(Problem requirements): The output is the lines below from the one with "right: 14px ->" through the one with "width: 372px ->", both included, printed exactly and with no other line.

Web page revision data:

□ □ □ □

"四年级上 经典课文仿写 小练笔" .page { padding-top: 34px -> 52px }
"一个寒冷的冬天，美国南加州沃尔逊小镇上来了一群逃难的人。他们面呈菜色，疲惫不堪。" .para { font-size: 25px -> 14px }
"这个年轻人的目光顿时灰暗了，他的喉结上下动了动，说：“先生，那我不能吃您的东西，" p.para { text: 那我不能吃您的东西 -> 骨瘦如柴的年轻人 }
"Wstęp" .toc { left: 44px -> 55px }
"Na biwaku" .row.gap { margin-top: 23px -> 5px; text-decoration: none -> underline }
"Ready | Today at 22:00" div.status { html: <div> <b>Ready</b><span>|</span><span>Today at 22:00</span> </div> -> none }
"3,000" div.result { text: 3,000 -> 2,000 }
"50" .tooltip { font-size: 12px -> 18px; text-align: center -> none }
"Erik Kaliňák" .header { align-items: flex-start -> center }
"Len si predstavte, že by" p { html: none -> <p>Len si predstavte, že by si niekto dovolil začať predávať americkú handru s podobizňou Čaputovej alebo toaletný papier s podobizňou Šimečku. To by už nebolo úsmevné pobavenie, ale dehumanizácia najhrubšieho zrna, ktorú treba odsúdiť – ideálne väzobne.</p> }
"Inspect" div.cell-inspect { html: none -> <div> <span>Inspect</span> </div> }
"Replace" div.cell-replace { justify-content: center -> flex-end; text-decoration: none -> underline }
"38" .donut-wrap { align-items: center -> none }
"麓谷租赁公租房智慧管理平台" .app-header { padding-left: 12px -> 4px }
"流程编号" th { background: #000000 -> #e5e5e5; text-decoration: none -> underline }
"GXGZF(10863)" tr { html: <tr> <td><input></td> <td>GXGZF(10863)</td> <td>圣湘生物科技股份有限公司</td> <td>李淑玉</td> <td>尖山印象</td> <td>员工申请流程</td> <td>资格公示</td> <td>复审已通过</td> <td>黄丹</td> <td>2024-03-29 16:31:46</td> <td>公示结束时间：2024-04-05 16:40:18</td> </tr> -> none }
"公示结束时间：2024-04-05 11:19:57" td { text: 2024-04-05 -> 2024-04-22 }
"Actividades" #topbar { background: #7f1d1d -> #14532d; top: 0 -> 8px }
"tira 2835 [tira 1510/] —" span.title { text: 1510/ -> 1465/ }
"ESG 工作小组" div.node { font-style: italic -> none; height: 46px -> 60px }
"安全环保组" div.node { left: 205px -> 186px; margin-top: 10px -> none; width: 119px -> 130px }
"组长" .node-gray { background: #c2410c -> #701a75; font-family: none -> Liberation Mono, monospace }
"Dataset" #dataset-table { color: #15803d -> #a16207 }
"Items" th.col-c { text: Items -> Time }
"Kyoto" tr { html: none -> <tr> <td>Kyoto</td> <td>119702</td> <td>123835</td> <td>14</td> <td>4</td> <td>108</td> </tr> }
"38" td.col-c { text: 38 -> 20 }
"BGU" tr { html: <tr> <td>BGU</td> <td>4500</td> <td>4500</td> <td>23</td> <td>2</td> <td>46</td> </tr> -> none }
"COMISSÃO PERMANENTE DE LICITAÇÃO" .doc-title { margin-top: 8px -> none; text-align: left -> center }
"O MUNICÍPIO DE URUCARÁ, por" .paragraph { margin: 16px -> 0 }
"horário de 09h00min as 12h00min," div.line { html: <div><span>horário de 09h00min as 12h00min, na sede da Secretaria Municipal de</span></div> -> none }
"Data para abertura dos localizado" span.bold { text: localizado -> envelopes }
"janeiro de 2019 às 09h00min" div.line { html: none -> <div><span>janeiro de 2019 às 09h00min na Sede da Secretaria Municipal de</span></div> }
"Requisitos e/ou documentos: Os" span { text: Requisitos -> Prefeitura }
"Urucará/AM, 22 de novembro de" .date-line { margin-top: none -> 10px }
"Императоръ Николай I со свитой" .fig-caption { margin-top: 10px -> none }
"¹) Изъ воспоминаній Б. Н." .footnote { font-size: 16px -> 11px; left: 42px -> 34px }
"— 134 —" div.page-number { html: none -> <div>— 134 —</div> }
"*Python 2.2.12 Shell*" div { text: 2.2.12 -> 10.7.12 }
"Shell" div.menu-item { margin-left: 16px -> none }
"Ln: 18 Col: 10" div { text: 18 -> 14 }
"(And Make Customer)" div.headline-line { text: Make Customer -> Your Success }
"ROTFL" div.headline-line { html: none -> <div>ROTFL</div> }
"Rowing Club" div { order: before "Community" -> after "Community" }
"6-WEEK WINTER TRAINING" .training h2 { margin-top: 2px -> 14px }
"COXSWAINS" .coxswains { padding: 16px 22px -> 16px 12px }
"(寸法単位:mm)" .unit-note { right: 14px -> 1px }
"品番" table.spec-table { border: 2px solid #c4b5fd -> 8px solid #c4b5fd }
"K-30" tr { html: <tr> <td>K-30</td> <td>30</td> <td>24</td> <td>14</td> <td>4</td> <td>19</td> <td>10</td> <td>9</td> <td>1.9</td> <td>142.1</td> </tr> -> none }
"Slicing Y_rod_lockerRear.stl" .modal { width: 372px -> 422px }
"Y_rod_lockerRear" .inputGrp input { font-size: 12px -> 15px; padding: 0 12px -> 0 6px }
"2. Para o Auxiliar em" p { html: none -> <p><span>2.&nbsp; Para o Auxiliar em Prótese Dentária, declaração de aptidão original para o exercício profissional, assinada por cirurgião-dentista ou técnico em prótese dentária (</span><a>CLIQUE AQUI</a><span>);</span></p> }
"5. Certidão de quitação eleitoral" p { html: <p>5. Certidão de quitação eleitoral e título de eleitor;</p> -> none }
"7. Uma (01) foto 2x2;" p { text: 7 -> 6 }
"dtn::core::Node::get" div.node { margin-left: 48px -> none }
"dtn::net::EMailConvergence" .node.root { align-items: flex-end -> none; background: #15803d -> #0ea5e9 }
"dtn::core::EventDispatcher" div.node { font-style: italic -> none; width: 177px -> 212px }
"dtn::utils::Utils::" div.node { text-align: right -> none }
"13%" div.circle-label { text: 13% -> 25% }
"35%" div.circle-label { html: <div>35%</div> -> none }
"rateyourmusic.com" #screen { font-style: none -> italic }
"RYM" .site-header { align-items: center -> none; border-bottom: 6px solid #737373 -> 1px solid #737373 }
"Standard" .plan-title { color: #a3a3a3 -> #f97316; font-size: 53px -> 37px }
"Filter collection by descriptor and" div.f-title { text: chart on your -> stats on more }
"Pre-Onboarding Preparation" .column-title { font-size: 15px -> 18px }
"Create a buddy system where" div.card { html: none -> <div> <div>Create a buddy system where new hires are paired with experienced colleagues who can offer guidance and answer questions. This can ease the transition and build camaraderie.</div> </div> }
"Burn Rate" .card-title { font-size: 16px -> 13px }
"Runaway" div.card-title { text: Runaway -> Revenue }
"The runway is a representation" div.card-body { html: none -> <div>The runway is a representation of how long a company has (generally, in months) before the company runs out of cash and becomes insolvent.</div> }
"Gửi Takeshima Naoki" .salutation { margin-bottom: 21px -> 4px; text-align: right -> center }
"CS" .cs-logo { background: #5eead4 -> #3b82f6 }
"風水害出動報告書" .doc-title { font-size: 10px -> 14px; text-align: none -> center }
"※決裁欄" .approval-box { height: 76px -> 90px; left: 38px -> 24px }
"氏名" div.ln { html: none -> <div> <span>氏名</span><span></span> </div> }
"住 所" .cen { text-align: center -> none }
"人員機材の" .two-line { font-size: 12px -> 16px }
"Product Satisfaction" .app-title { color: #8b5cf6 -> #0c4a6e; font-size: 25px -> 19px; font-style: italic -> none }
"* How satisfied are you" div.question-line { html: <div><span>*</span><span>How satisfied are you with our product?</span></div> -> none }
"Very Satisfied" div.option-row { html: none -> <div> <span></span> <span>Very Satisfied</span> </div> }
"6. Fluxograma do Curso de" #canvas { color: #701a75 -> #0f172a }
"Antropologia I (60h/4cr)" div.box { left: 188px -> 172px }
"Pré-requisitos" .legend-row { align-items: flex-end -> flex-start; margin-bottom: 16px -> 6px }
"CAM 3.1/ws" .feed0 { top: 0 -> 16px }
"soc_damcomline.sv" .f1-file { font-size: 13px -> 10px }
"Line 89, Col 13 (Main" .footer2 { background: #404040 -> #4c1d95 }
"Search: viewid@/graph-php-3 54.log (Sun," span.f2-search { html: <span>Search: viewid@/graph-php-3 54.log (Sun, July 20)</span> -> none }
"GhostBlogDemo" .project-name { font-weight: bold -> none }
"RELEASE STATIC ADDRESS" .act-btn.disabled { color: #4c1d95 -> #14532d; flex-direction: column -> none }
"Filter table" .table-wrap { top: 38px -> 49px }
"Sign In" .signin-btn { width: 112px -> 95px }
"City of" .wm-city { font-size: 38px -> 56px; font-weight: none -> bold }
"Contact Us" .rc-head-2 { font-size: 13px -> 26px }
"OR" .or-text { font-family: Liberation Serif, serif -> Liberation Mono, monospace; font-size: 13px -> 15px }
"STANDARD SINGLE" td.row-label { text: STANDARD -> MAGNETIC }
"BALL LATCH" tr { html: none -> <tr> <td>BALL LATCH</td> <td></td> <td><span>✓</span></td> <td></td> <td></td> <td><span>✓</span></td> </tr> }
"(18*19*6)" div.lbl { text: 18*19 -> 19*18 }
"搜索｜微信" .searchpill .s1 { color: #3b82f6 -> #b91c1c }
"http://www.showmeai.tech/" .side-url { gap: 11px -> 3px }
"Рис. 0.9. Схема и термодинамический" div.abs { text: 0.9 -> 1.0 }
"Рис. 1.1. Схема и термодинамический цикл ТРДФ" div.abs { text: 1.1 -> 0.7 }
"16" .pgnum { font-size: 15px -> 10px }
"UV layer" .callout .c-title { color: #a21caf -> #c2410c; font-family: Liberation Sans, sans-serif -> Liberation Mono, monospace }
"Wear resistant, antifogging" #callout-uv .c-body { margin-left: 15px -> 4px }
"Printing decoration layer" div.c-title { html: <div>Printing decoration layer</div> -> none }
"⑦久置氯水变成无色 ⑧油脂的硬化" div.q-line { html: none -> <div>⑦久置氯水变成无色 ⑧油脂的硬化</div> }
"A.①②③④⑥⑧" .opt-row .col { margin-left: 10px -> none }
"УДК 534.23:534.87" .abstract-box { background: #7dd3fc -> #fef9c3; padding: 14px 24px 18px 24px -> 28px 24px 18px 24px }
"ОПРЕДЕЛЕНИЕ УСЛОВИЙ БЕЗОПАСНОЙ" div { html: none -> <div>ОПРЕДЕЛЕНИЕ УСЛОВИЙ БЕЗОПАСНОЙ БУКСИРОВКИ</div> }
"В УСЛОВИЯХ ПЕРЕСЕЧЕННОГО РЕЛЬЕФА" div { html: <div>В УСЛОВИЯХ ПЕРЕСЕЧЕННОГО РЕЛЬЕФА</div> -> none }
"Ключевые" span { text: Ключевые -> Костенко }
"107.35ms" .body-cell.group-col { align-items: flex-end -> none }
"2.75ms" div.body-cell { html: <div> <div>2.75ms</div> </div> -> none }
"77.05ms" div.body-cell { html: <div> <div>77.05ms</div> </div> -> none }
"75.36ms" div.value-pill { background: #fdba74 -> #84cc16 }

□ □ □ □

(Solution below):
"(寸法単位:mm)" .unit-note { right: 14px -> 1px }
"品番" table.spec-table { border: 2px solid #c4b5fd -> 8px solid #c4b5fd }
"K-30" tr { html: <tr> <td>K-30</td> <td>30</td> <td>24</td> <td>14</td> <td>4</td> <td>19</td> <td>10</td> <td>9</td> <td>1.9</td> <td>142.1</td> </tr> -> none }
"Slicing Y_rod_lockerRear.stl" .modal { width: 372px -> 422px }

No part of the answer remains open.